*** Opening Supplied data ***

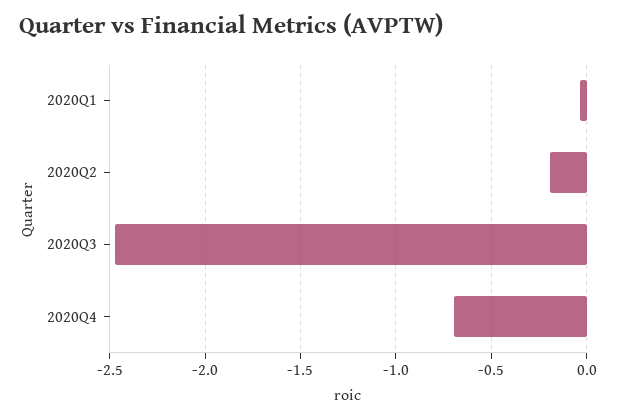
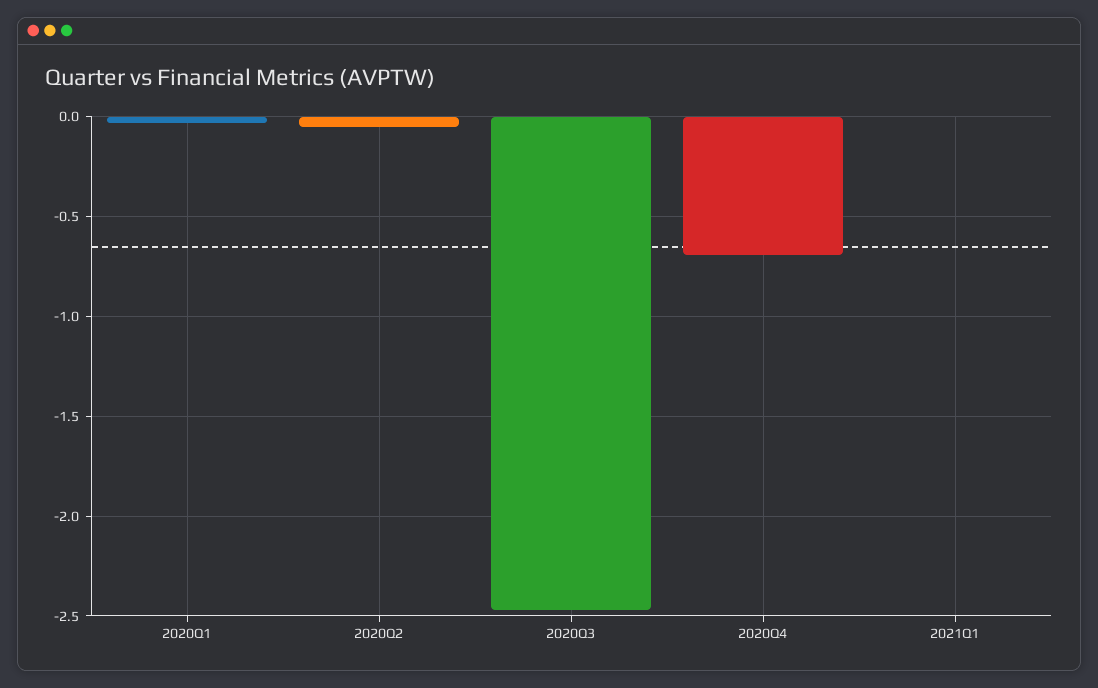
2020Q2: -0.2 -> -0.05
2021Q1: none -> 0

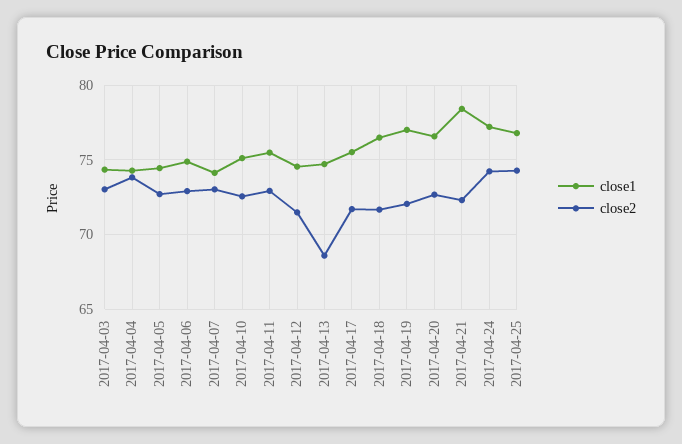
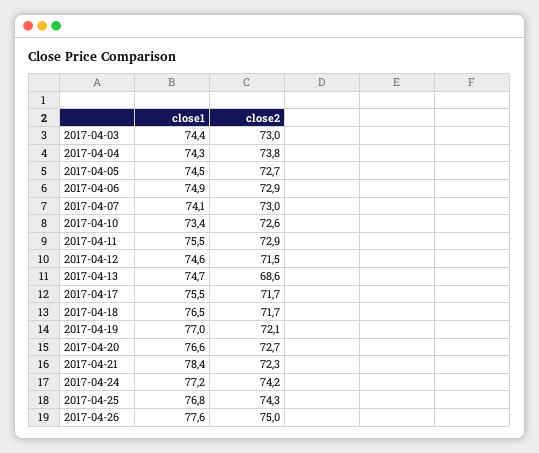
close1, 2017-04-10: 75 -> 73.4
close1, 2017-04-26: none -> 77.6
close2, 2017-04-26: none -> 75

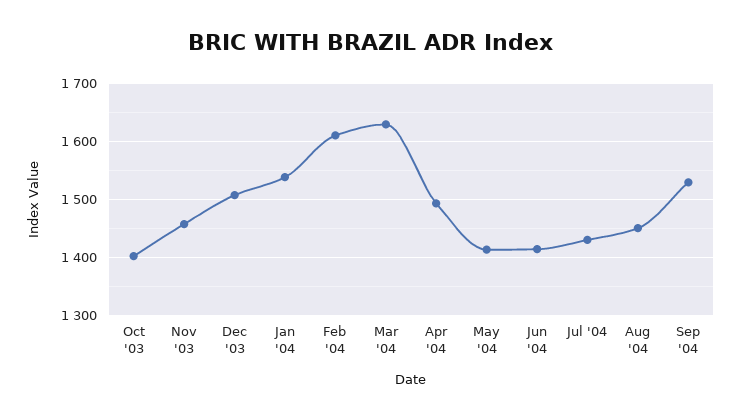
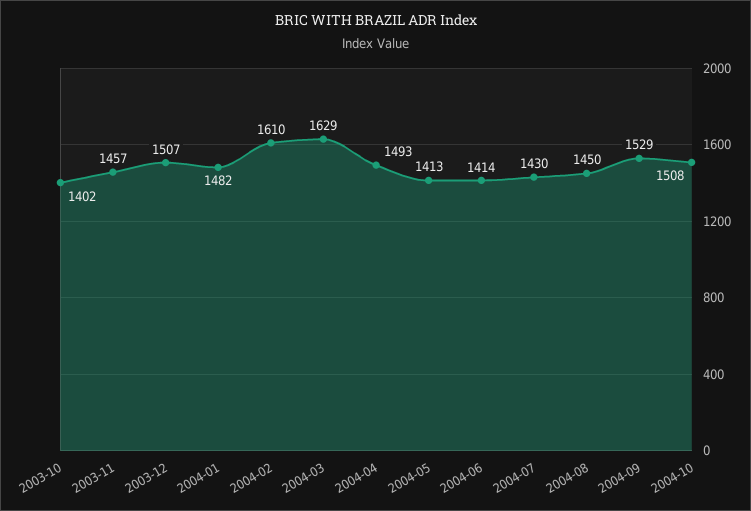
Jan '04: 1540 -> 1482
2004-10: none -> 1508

*** Closing Supplied data ***

▶ **What you have to do**
Please return the lines from the line with "close2, 2017-04-26: none -> 75" through the last line of the data, both included, exactly, and without pictures.

▶ **Solution**
close2, 2017-04-26: none -> 75

Jan '04: 1540 -> 1482
2004-10: none -> 1508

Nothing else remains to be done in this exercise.